Deja un mensajero, para orientar a los demás, reparte los rifles y morrales que han traído y parte por el filo de las barrancas a encontrarse con Mané Quadrado, Felicio y Macambira. El reposo le ha hecho bien, y haber bebido y comido. Ya no le duelen los músculos; la herida le arde menos. Va de prisa, sin ocultarse, por la vereda quebradiza que los obliga a hacer eses. Sigue, a sus pies, la progresión de la Columna. La cabeza está ya lejos, tal vez subiendo la Favela, pues ni siquiera en las perspectivas sin obstáculos la divisa. El río de soldados, caballos, cañones, carromatos, no tiene fin. «Es un crótalo», piensa Pajeú. Cada batallón son los anillos, los uniformes las escamas, la pólvora de sus cañones el veneno con que emponzoña a sus víctimas. Le gustaría poder contarle a la mujer lo que le ha ocurrido.

Entonces, oye disparos. Todo ha salido como Joáo Abade planeó. Ahí están ya fusilando a la serpiente desde las rocas de las Umburanas, dándole el último empujón hacia la Favela.
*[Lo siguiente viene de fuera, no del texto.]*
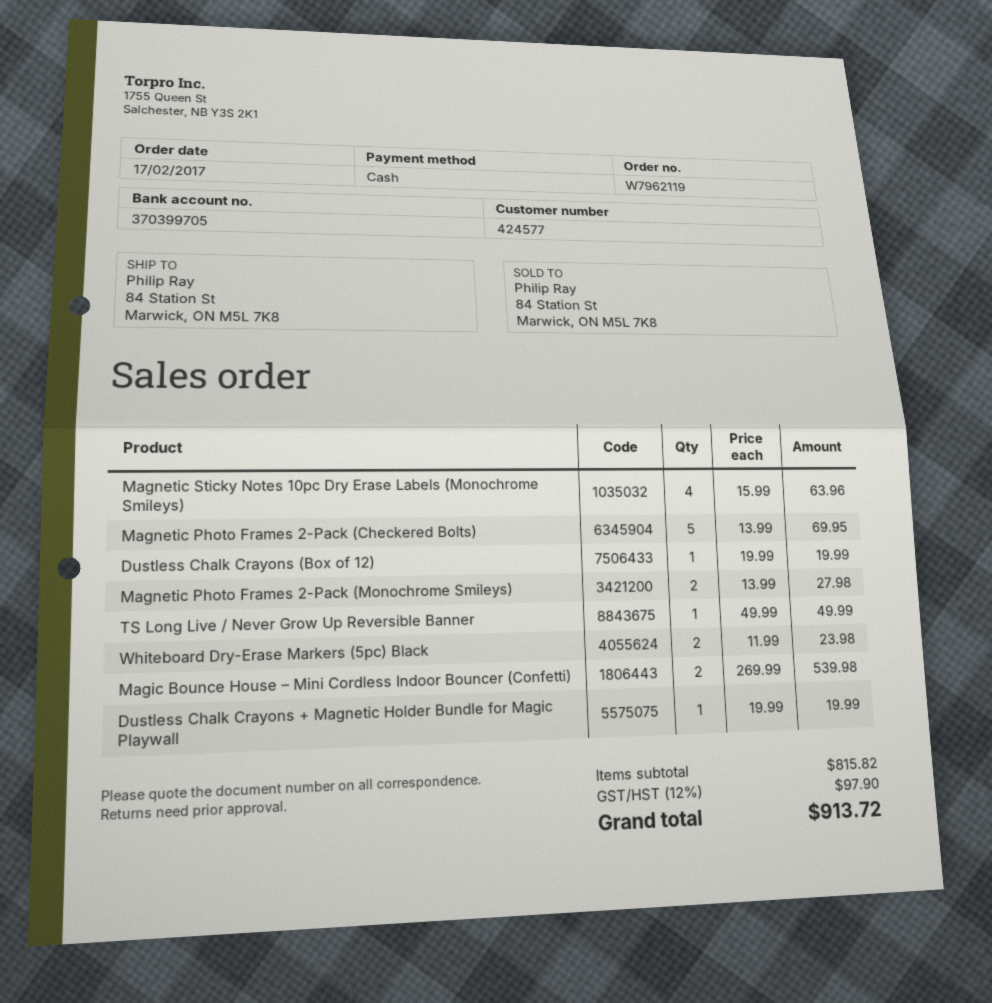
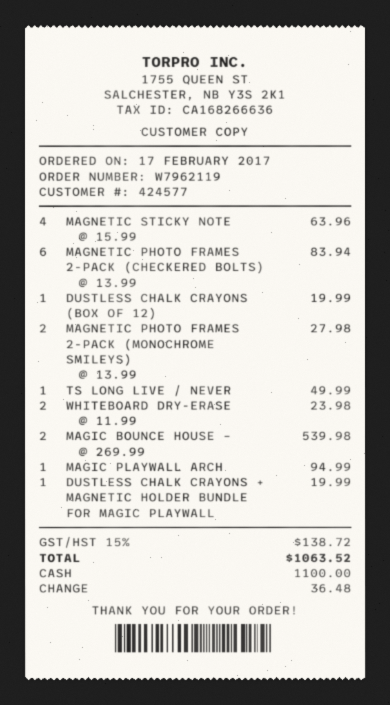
Magnetic Photo Frames 2-Pack (Checkered Bolts): 5 x 13.99 = 69.95 -> 6 x 13.99 = 83.94
MAGIC PLAYWALL ARCH: none -> 1 x 94.99 = 94.99
tax: 12% = 97.90 -> 15% = 138.72
total: 913.72 -> 1063.52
Al contornear una loma, ven subiendo a un pelotón de jinetes. Comienza a disparar, a los animales, para hacerlos rodar por el barranco. Qué buenos caballos, cómo escalan la pendiente tan parada. La salva de fusilería derriba a dos pero varios alcanzan la cumbre. Pajeú da orden de escapar, sabiendo, mientras corre, que los hombres deben sentirse resentidos pues los ha privado de una victoria fácil.

Cuando llegan por fin a las quebradas en las que se despliegan los yagunzos, Pajeú se da cuenta que sus compañeros están en una situación difícil. El viejo Macambira, a quien localiza después de un buen rato, le explica que los soldados bombardean las cumbres, provocando derrumbes, y que les envía compañías frescas cada cuerpo que pasa. «Hemos perdido bastantes», dice el viejo, mientras baquetea su fusil con energía y lo carga, cuidadosamente, con pólvora que extrae de un cuerno. «Lo menos veinte, gruñe. No sé si aguantaremos la próxima carga. ¿Qué hacemos?»

Desde donde está, Pajeú ve, próximo, el haz de lomas que componen la Favela y, más adelante, el Monte Mario. Esos cerros, grises y ocres, se han vuelto azulosos, rojizos, verdosos, y se mueven como infestados de larvas.

—Hace tres o cuatro horas que suben —dice el viejo Macambira—. Han subido hasta los cañones. Y también la Matadeira.

—Entonces, hicimos lo que teníamos que hacer —dijo Pajeú—. Entonces, vamonos todos a reforzar el Riacho.

Cuando las Sardelinhas le preguntaron si quería ir con ellas a cocinar a los hombres que esperaban a los soldados en Trabubú y Cocorobó, Jurema dijo que sí. Lo dijo mecánicamente, como decía y hacía las cosas. El Enano se lo reprochó y el miope lanzó ese ruido entre gemido y gárgara que emitía cada vez que algo lo asustaba. Llevaban ya más de dos meses en Canudos y no se separaban nunca.